▸ **Edit tracking data**
^^^^^^^^^^^^^^^^

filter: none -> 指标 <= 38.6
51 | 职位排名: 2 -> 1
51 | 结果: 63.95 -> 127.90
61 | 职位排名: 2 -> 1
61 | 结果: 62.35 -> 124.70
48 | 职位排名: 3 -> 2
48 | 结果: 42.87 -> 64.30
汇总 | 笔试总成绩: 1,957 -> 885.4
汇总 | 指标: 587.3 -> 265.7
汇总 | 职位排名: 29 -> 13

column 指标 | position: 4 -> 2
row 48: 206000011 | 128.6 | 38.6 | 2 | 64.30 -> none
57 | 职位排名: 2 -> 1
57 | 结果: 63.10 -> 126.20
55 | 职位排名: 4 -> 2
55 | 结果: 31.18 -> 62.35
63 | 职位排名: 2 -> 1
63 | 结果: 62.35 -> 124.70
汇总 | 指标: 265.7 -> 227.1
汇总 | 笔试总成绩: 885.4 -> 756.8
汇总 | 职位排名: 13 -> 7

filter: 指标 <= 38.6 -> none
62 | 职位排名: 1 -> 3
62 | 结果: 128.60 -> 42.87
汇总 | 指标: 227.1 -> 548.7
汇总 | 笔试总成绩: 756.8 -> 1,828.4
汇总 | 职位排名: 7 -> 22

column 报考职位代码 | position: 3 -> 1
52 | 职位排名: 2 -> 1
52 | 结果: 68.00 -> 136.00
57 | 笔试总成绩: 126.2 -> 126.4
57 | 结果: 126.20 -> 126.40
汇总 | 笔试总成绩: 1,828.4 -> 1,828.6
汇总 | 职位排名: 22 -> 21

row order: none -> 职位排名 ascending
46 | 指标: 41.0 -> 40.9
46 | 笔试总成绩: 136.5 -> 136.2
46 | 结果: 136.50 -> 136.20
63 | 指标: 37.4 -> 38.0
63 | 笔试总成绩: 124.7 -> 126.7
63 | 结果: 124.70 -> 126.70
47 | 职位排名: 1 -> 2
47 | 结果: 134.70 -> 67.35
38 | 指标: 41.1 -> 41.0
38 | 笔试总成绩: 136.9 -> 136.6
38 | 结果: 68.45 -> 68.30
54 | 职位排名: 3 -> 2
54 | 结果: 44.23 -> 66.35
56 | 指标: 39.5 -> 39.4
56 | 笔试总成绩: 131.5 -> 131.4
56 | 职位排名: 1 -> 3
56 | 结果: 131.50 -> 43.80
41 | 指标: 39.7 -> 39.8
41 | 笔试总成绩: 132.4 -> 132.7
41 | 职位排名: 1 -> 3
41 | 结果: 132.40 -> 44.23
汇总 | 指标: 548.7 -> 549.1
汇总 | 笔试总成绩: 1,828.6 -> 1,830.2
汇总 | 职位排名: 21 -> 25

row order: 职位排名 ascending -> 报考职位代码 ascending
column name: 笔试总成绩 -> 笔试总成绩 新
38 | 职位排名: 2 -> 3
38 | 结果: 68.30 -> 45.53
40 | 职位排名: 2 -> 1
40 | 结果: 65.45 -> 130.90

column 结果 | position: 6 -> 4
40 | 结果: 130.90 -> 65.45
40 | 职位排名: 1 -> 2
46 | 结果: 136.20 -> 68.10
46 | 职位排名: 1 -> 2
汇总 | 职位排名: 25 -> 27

^^^^^^^^^^^^^^^^

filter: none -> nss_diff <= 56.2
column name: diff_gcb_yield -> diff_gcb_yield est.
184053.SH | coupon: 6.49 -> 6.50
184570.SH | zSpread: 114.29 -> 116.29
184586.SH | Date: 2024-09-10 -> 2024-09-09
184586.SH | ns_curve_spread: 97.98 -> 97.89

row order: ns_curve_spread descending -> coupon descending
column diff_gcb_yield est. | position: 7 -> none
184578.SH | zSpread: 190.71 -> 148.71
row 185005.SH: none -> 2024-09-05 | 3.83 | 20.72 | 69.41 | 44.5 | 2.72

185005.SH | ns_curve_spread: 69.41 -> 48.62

^^^^^^^^^^^^^^^^

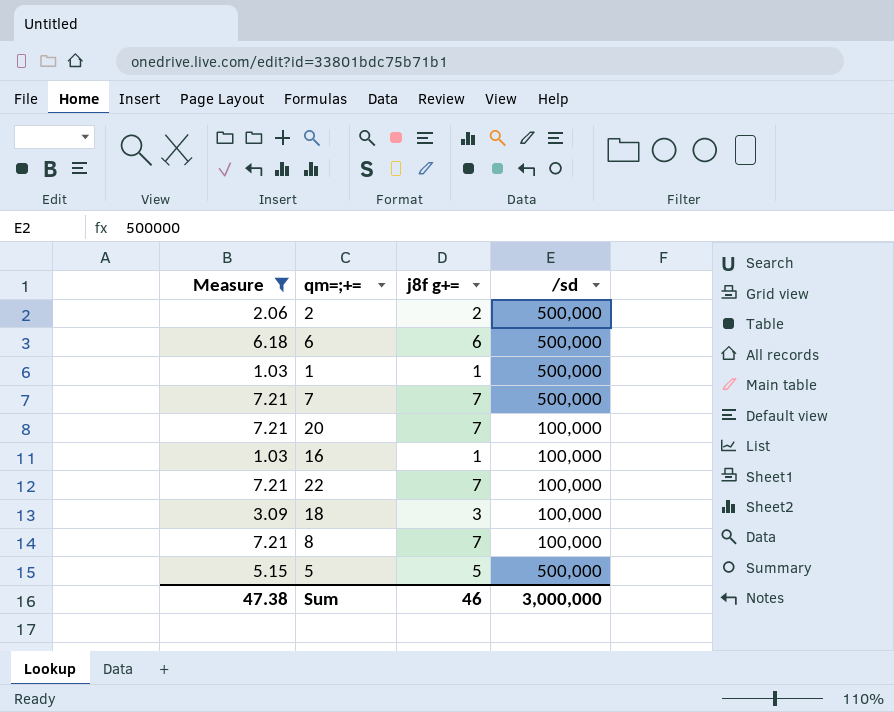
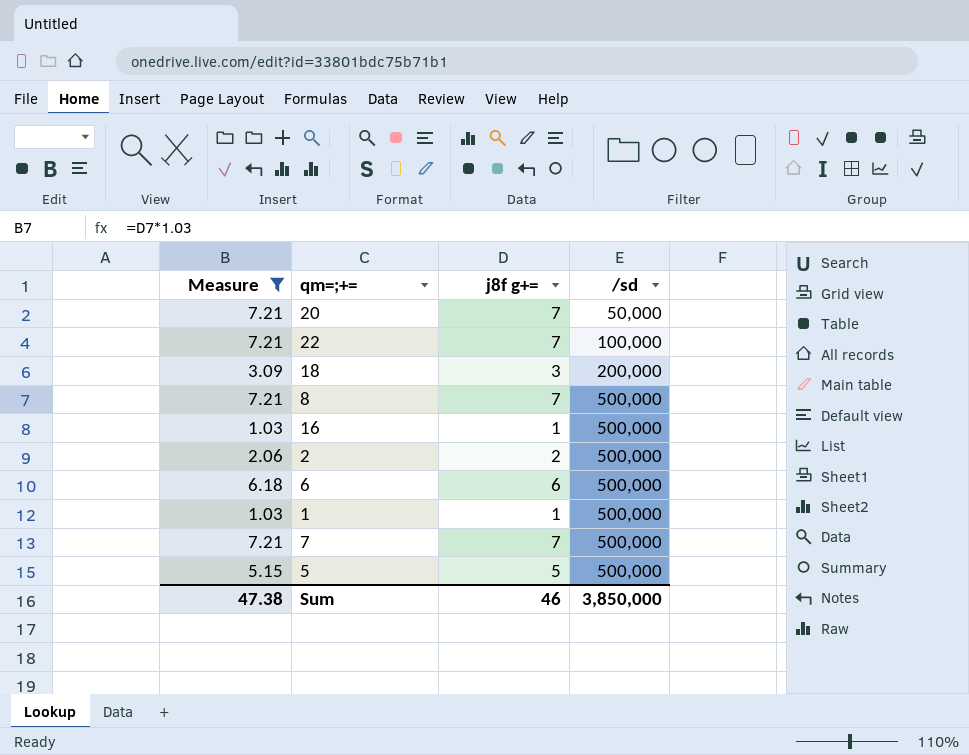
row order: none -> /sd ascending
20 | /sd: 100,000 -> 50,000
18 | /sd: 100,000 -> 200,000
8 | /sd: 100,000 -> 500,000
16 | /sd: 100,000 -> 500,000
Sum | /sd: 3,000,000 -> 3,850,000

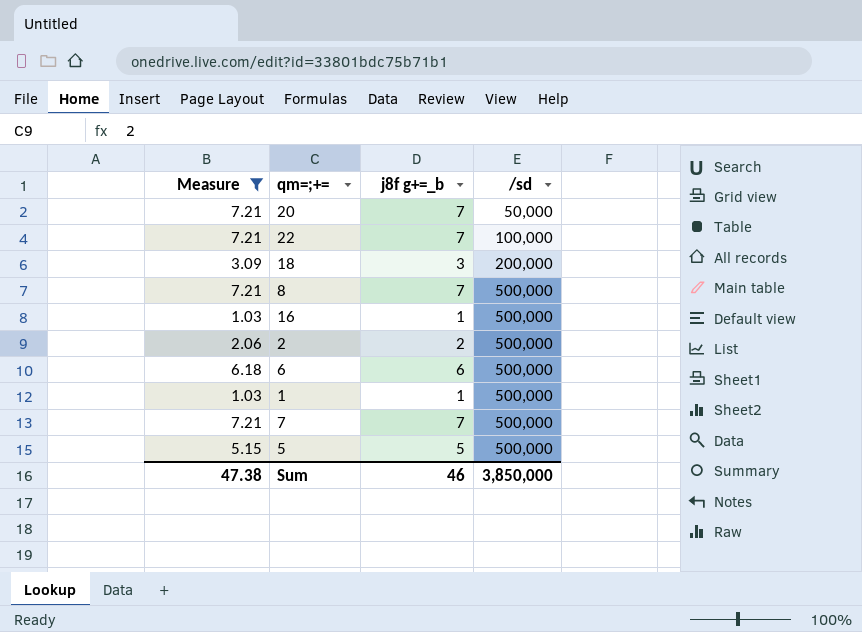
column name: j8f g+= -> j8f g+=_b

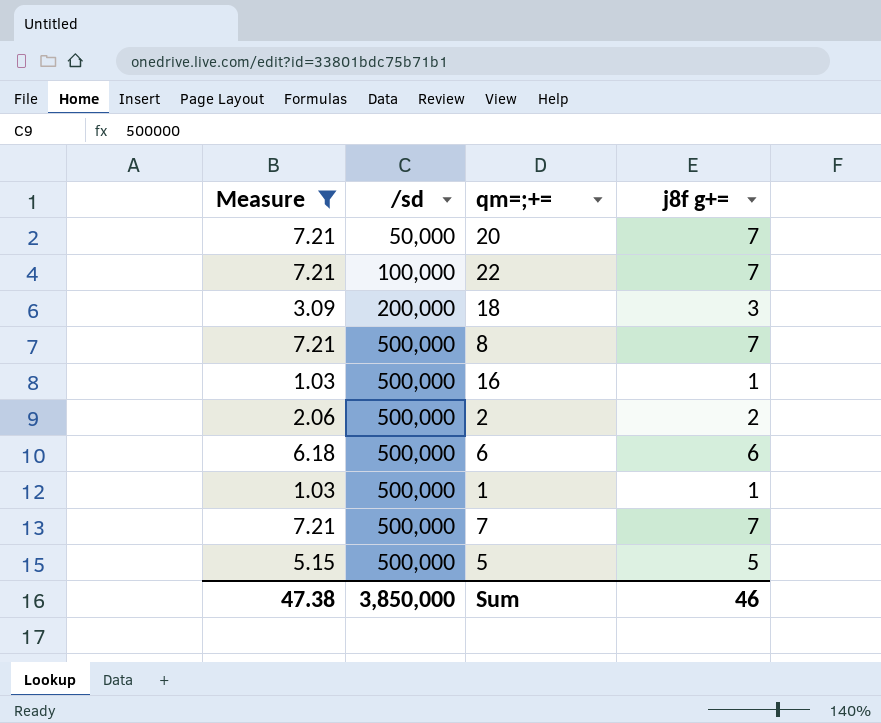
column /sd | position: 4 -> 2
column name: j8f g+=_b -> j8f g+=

^^^^^^^^^^^^^^^^

▸ **WHAT NEEDS TO BE DONE**
Go to the line with "filter: none -> 指标 <= 38.6" in the entries above and repeat every line from there through the line with "row 48: 206000011", exactly and with no other text.

▸ **RESPONSE TO THIS TASK**
filter: none -> 指标 <= 38.6
51 | 职位排名: 2 -> 1
51 | 结果: 63.95 -> 127.90
61 | 职位排名: 2 -> 1
61 | 结果: 62.35 -> 124.70
48 | 职位排名: 3 -> 2
48 | 结果: 42.87 -> 64.30
汇总 | 笔试总成绩: 1,957 -> 885.4
汇总 | 指标: 587.3 -> 265.7
汇总 | 职位排名: 29 -> 13

column 指标 | position: 4 -> 2
row 48: 206000011 | 128.6 | 38.6 | 2 | 64.30 -> none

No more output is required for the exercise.